While there are dollar amounts that can be used to determine both the 401(a)(17) limit and who is an HCE, the HCE limit uses a completely different determination year—called a lookback year—for its dollar threshold. Generally, an employee is an HCE under the compensation test if he or she received compensation from the employer in excess of a dollar threshold limit (as adjusted) during the lookback year. The lookback year is generally the 12-month period preceding the current plan year. So, if the current plan year is July 1, 2024, through June 30, 2025, the lookback year is July 1, 2023, through June 30, 2024. We would then use the HCE dollar limit for the calendar year in which the lookback year begins as the appropriate dollar threshold.

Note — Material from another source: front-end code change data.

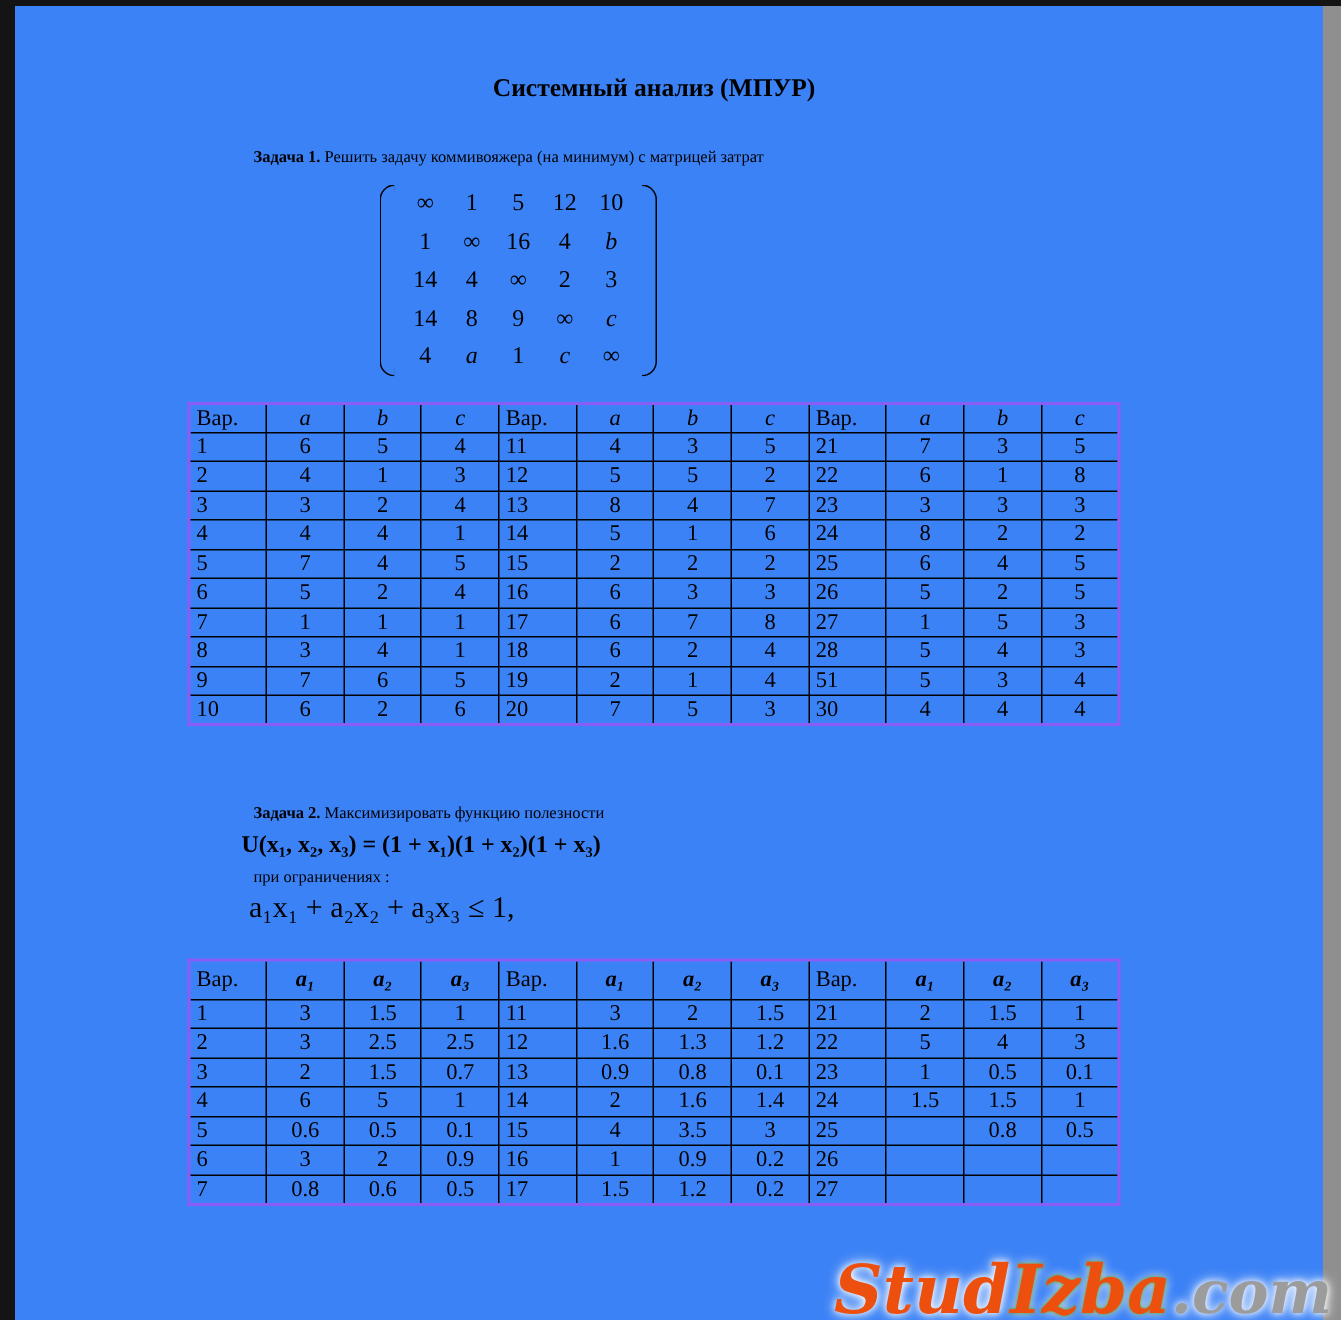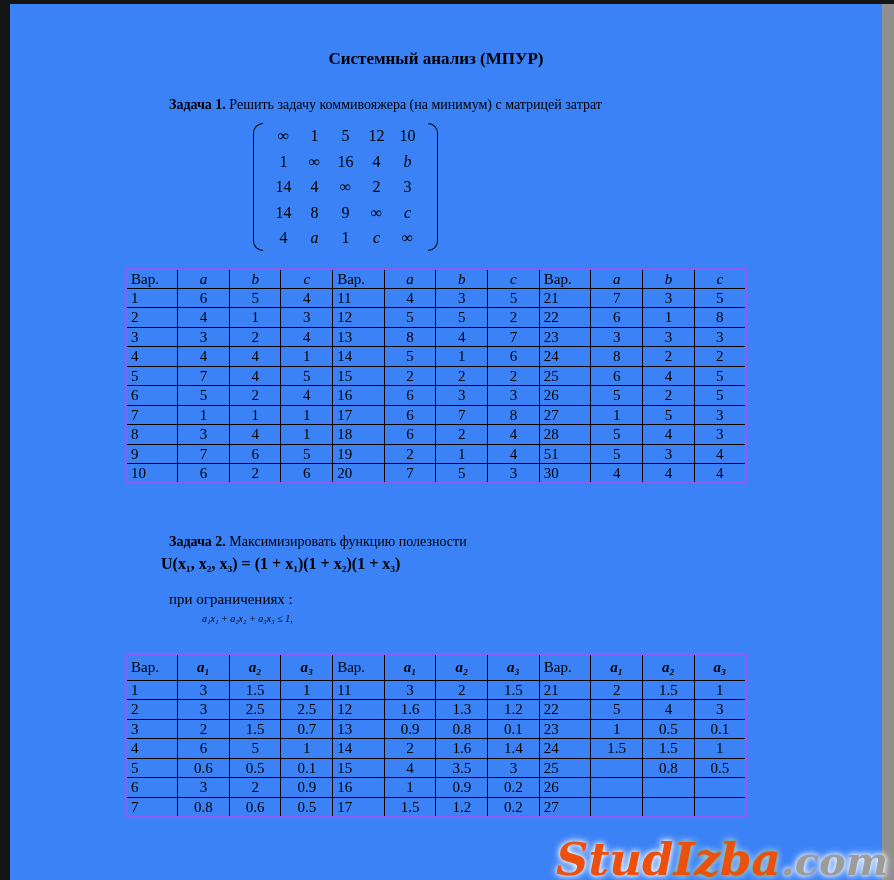--- a/index.html
+++ b/index.html
@@ -14,7 +14,7 @@
   .title, .subtitle { text-align:center; font-weight:bold; font-size:17px; line-height:21px; }
   .subtitle { margin-top:25px; }
 
-  .para { margin-top:27px; font-size:14px; line-height:18px; text-indent:44px; }
+  .para { margin-top:27px; font-size:11px; line-height:18px; text-indent:44px; }
 
   .matrix-wrap { display:flex; align-items:stretch; width:max-content; margin-left:128px; margin-top:9px; }
   .paren { width:10px; }

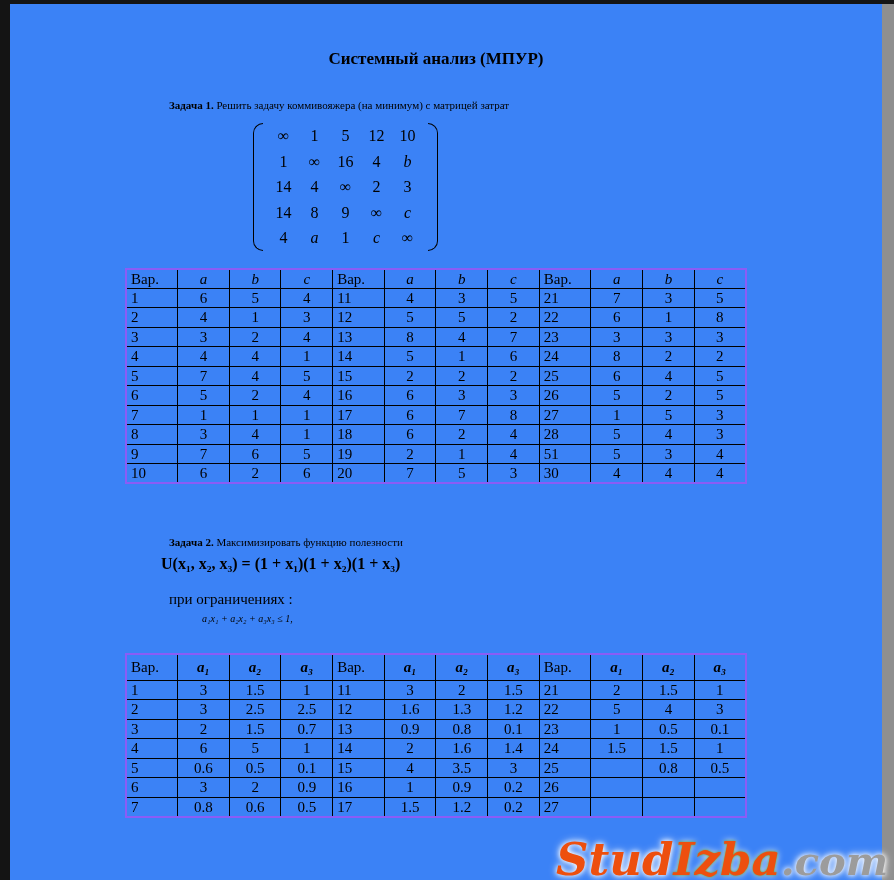--- a/index.html
+++ b/index.html
@@ -36,7 +36,7 @@
 
   .task2 { margin-top:49px; }
   .formula { margin-left:36px; margin-top:3px; font-size:16px; font-weight:bold; line-height:19px; }
-  .constraints-label { margin-left:44px; margin-top:17px; font-size:15px; line-height:19px; }
+  .constraints-label { margin-left:44px; margin-top:3px; font-size:11px; line-height:19px; }
   .constraint { margin-left:77px; font-size:10px; font-style:italic; line-height:20px; white-space:pre; }
 
   .watermark { position:absolute; right:6px; bottom:-2px; z-index:10; white-space:nowrap;

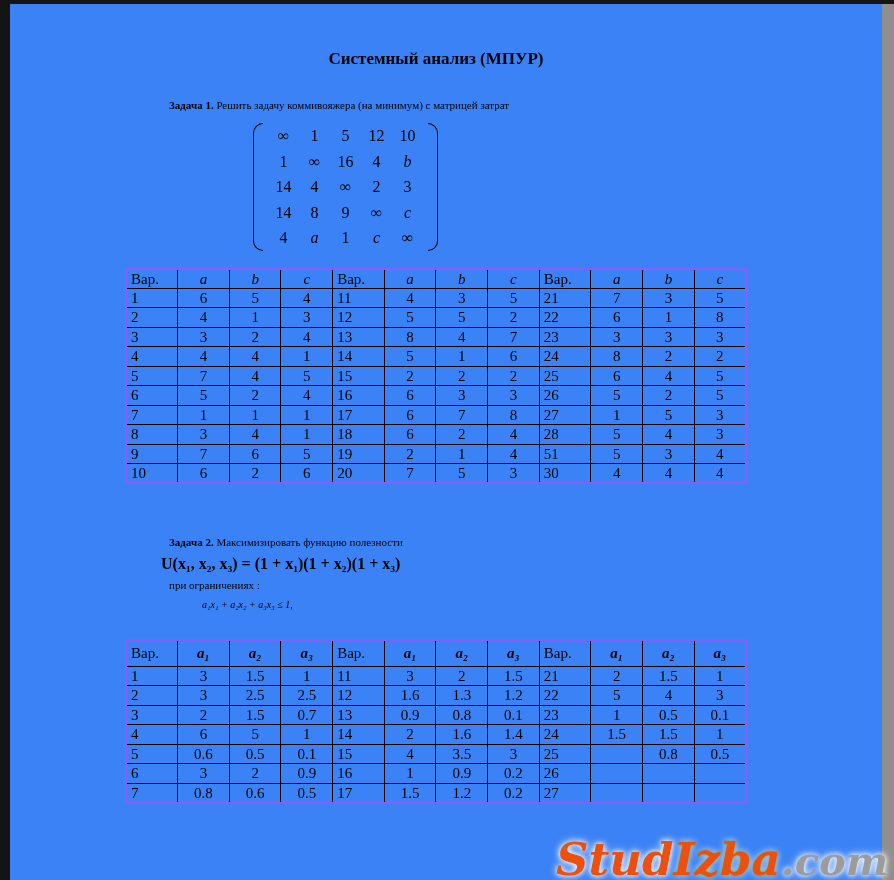--- a/index.html
+++ b/index.html
@@ -37,7 +37,7 @@
   .task2 { margin-top:49px; }
   .formula { margin-left:36px; margin-top:3px; font-size:16px; font-weight:bold; line-height:19px; }
   .constraints-label { margin-left:44px; margin-top:3px; font-size:11px; line-height:19px; }
-  .constraint { margin-left:77px; font-size:10px; font-style:italic; line-height:20px; white-space:pre; }
+  .constraint { margin-left:41px; font-size:20px; line-height:20px; white-space:pre; }
 
   .watermark { position:absolute; right:6px; bottom:-2px; z-index:10; white-space:nowrap;
                font-family:"DejaVu Serif",serif; font-style:italic; font-weight:bold; font-size:45px; line-height:1;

Since the HCE dollar limit for calendar year 2023 is $150,000, an HCE for the plan year beginning July 1, 2024, would be defined as someone who earned more than $150,000 from July 1, 2023, through June 30 , 2024.

To make things even more complicated, a plan can use what is called a calendar year data election to change the lookback year to the calendar year that begins within the lookback year. In the above example, the calendar year that begins within the July 1, 2023, through June 30, 2024, lookback year is the 2024 calendar year. Since the HCE dollar limit for calendar year 2024 is $155,000, an HCE for the plan year beginning July 1, 2024, would be defined as someone who earned more than $155,000 in the 2024 calendar year. Section V of Notice 97-45 discusses the requirements for making a calendar year data election.

For employers whose workforce contains more than 20% HCEs, such employers can elect what is called a top-paid group election that would limit the HCE population to the top 20% of employees ranked by compensation.

Ownership Test

Generally, an employee is an HCE under the ownership test if he or she is a 5% owner at any time during the current plan year or the lookback year, regardless of compensation earned (note: tax-exempts organizations generally do not have owners in this context, so this would generally not apply to 403(b) plans).  

Thus, HCE determinations can be quite complicated. When in doubt, plan sponsors should consult an outside retirement plan counsel who is well-versed in such matters.

NOTE: This feature is to provide general information only, does not constitute legal advice and cannot be used or substituted for legal or tax advice.